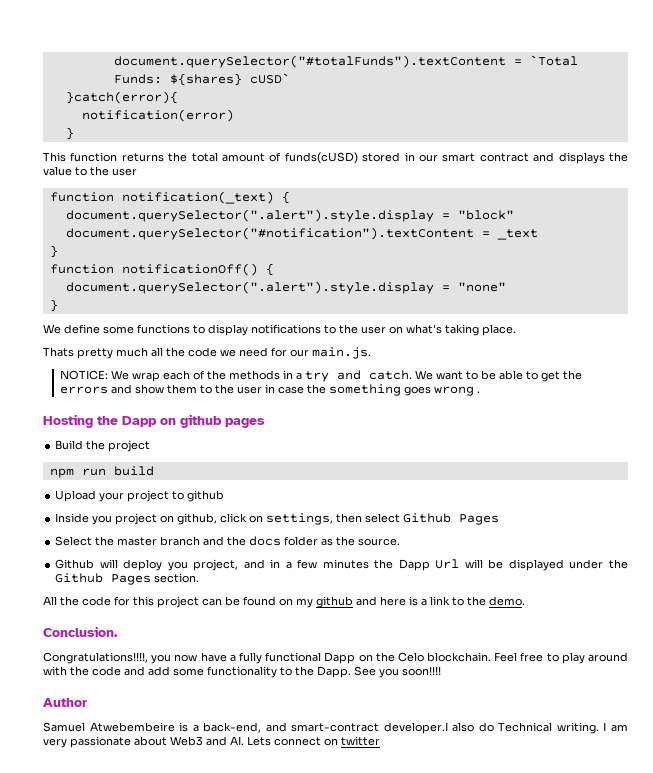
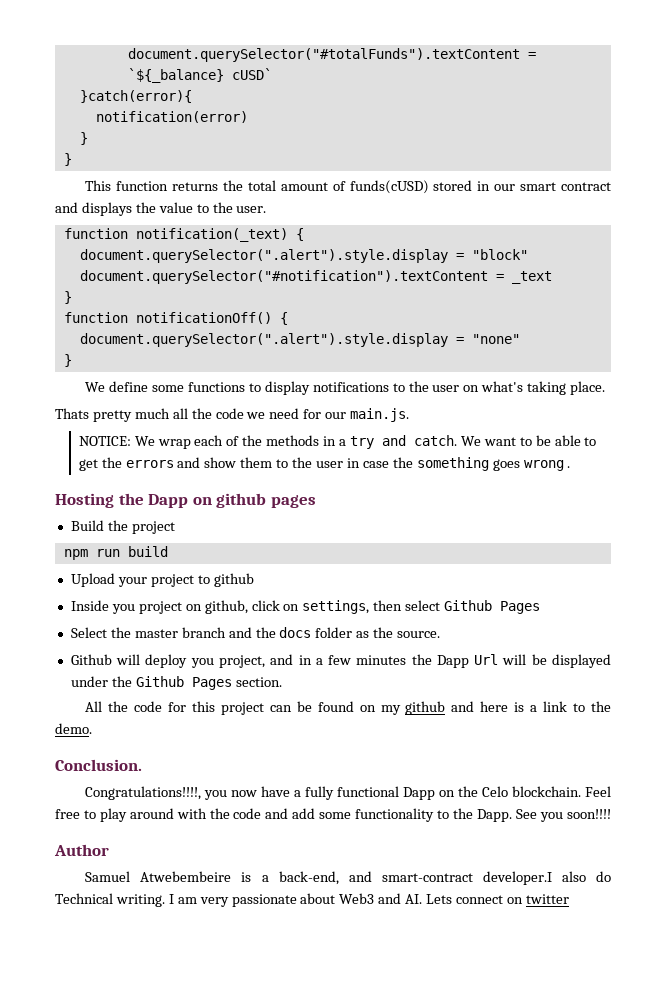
- document.querySelector("#totalFunds").textContent = `Total Funds: ${shares} cUSD`
+ document.querySelector("#totalFunds").textContent = `${_balance} cUSD`
  notification(error)
+ }
- This function returns the total amount of funds(cUSD) stored in our smart contract and displays the value to the user
+ This function returns the total amount of funds(cUSD) stored in our smart contract and displays the value to the user.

-- -- --

Problem description:
Repeat the data in full and exactly. Omit pictures.

Answer below:
- document.querySelector("#totalFunds").textContent = `Total Funds: ${shares} cUSD`
+ document.querySelector("#totalFunds").textContent = `${_balance} cUSD`
  notification(error)
+ }
- This function returns the total amount of funds(cUSD) stored in our smart contract and displays the value to the user
+ This function returns the total amount of funds(cUSD) stored in our smart contract and displays the value to the user.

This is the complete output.